Collisional relaxation of apocarotenals: identifying the S* state with vibrationally excited molecules in the ground electronic state S0*

In recent work, we demonstrated that the S* signal of β-carotene observed in transient pump–supercontinuum probe absorption experiments agrees well with the independently measured steady-state difference absorption spectrum of vibrationally hot ground state molecules S0* in solution, recorded at elevated temperatures (Oum et al., Phys. Chem. Chem. Phys., 2010, 12, 8832). Here, we extend our support for this “vibrationally hot ground state model” of S* by experiments for the three terminally aldehyde-substituted carotenes β-apo-12′-carotenal, β-apo-4′-carotenal and 3′,4′-didehydro-β,ψ-caroten-16′-al (“torularhodinaldehyde”) which were investigated by ultrafast pump–supercontinuum probe spectroscopy in the range 350–770 nm. The apocarotenals feature an increasing conjugation length, resulting in a systematically shorter S1 lifetime of 192, 4.9 and 1.2 ps, respectively, in the solvent n-hexane. Consequently, for torularhodinaldehyde a large population of highly vibrationally excited molecules in the ground electronic state is quickly generated by internal conversion (IC) from S1 already within the first picosecond of relaxation.

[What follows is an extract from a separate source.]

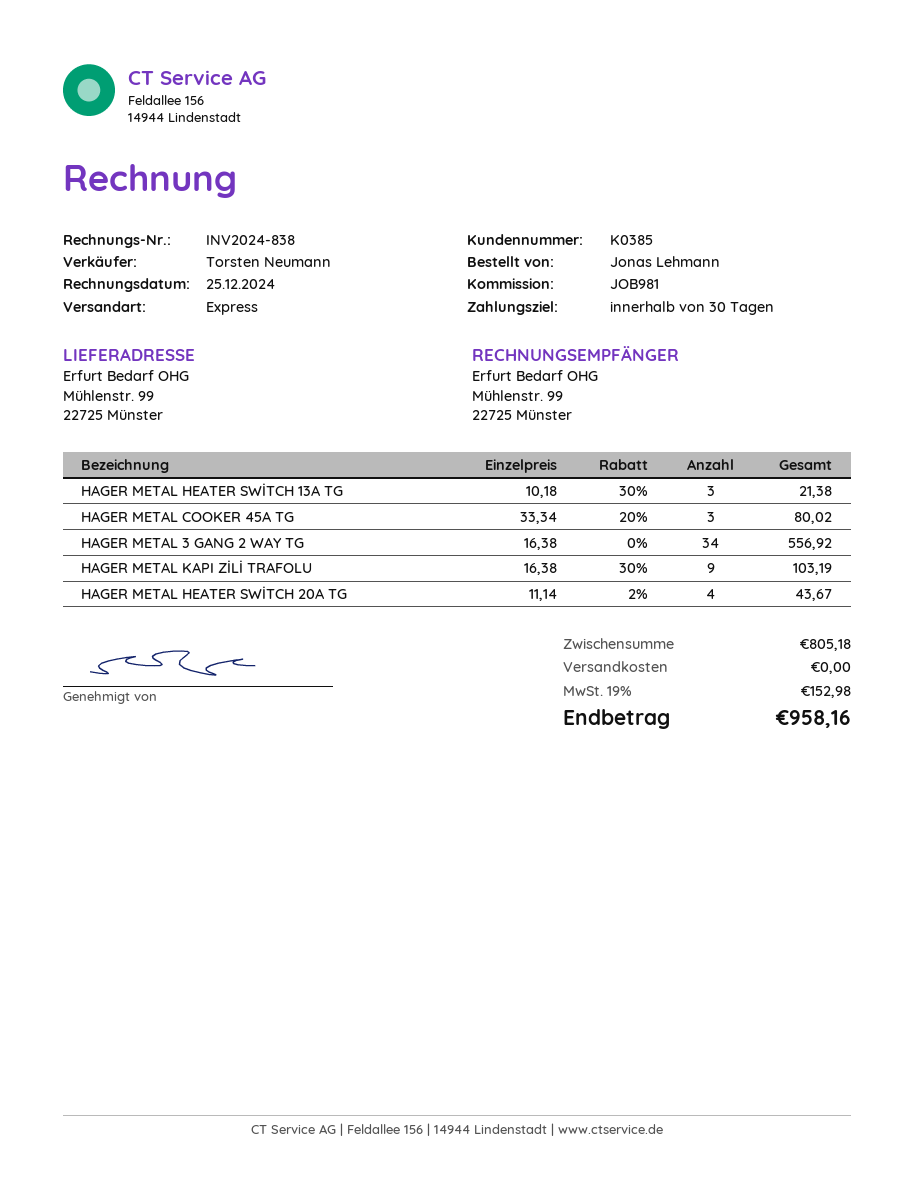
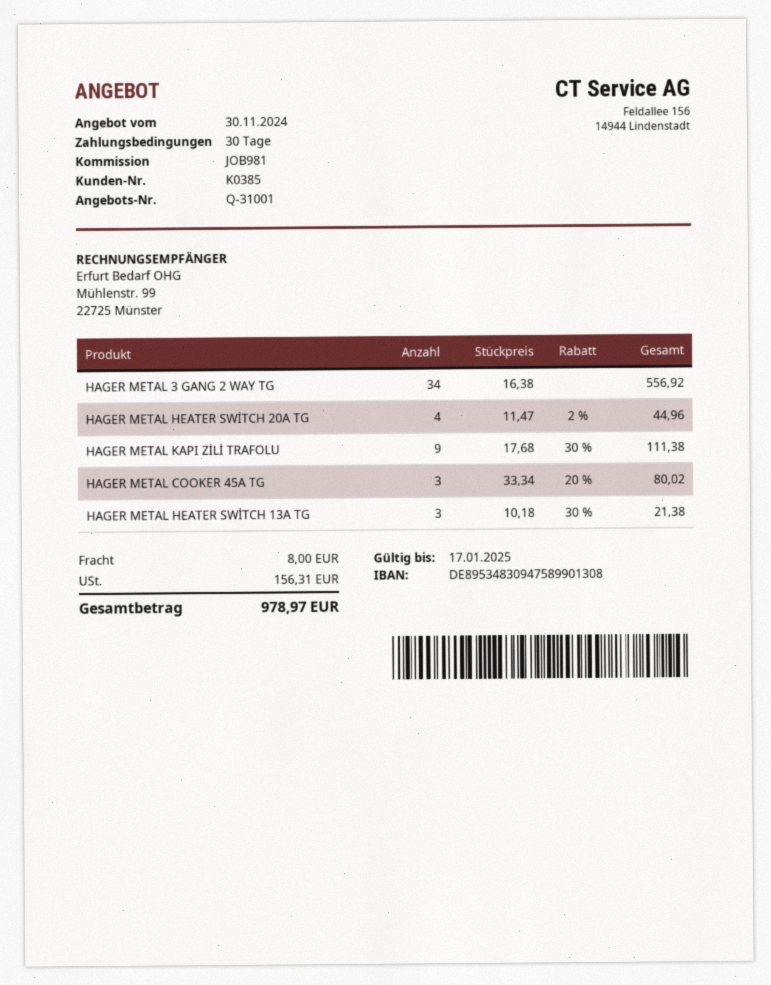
HAGER METAL KAPI ZİLİ TRAFOLU: 9 x 16.38 - 30% = 103.19 -> 9 x 17.68 - 30% = 111.38
HAGER METAL HEATER SWİTCH 20A TG: 4 x 11.14 - 2% = 43.67 -> 4 x 11.47 - 2% = 44.96
shipping: 0.00 -> 8.00
tax: 152.98 -> 156.31
total: 958.16 -> 978.97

As a result, a clear S* signal is visible which exhibits the same spectral characteristics as in the aforementioned study of β-carotene: a pronounced S0 → S2 red-edge absorption and a “finger-type” structure in the S0 → S2 bleach region. The cooling process is described in a simplified way by assuming an initially formed vibrationally very hot species S0** which subsequently decays with a time constant of 3.4 ps to form a still hot S0* species which relaxes with a time constant of 10.5 ps to form S0 molecules at 298 K. β-Apo-4′-carotenal behaves in a quite similar way. Here, a single vibrationally hot S0* species is sufficient in the kinetic modeling procedure. S0* relaxes with a time constant of 12.1 ps to form cold S0. Finally, no S0* features are visible for β-apo-12′-carotenal. In that case, the S1 → S0 IC process is expected to be roughly 20 times slower than S0* relaxation. As a result, no spectral features of S0* can be found, because there is no chance that a detectable concentration of vibrationally hot molecules is accumulated.